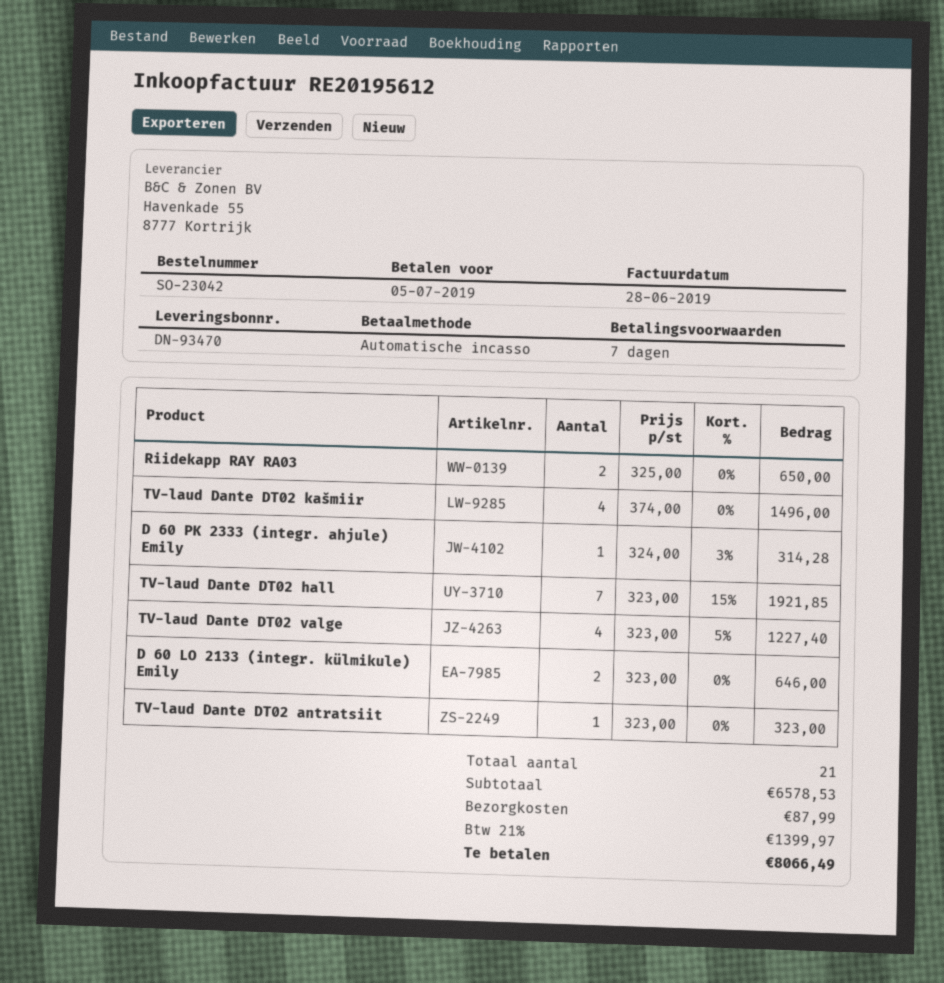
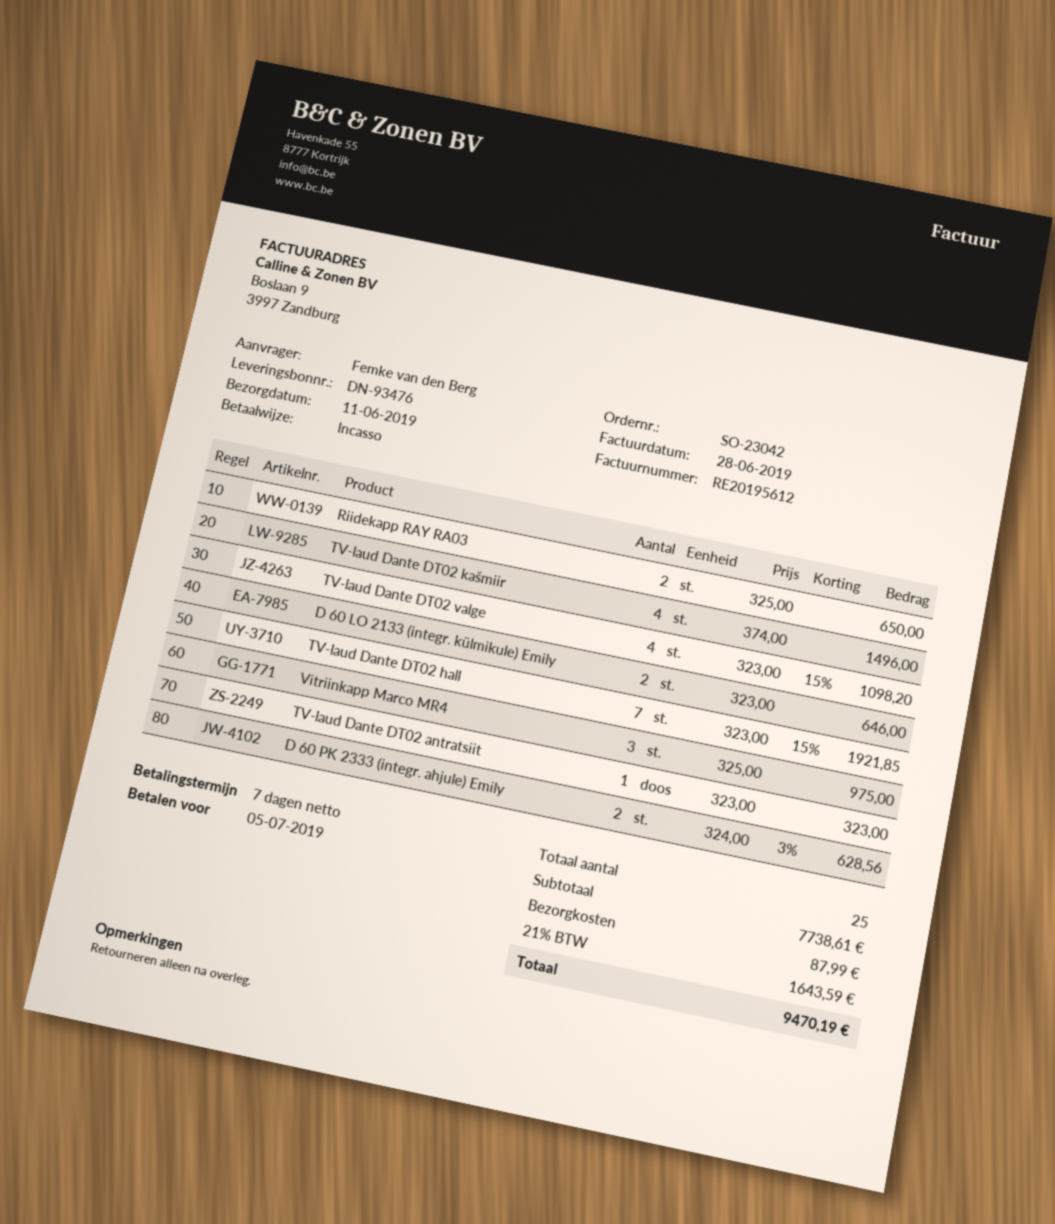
delivery note number: DN-93470 -> DN-93476
D 60 PK 2333 (integr. ahjule) Emily: 1 x 324.00 - 3% = 314.28 -> 2 x 324.00 - 3% = 628.56
TV-laud Dante DT02 valge: 4 x 323.00 - 5% = 1227.40 -> 4 x 323.00 - 15% = 1098.20
Vitriinkapp Marco MR4: none -> 3 x 325.00 = 975.00
total quantity: 21 -> 25
subtotal: 6578.53 -> 7738.61
tax: 21% = 1399.97 -> 21% = 1643.59
total: 8066.49 -> 9470.19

+ + + + + + +

Output the records above exactly as written, but leave out the pictures.

delivery note number: DN-93470 -> DN-93476
D 60 PK 2333 (integr. ahjule) Emily: 1 x 324.00 - 3% = 314.28 -> 2 x 324.00 - 3% = 628.56
TV-laud Dante DT02 valge: 4 x 323.00 - 5% = 1227.40 -> 4 x 323.00 - 15% = 1098.20
Vitriinkapp Marco MR4: none -> 3 x 325.00 = 975.00
total quantity: 21 -> 25
subtotal: 6578.53 -> 7738.61
tax: 21% = 1399.97 -> 21% = 1643.59
total: 8066.49 -> 9470.19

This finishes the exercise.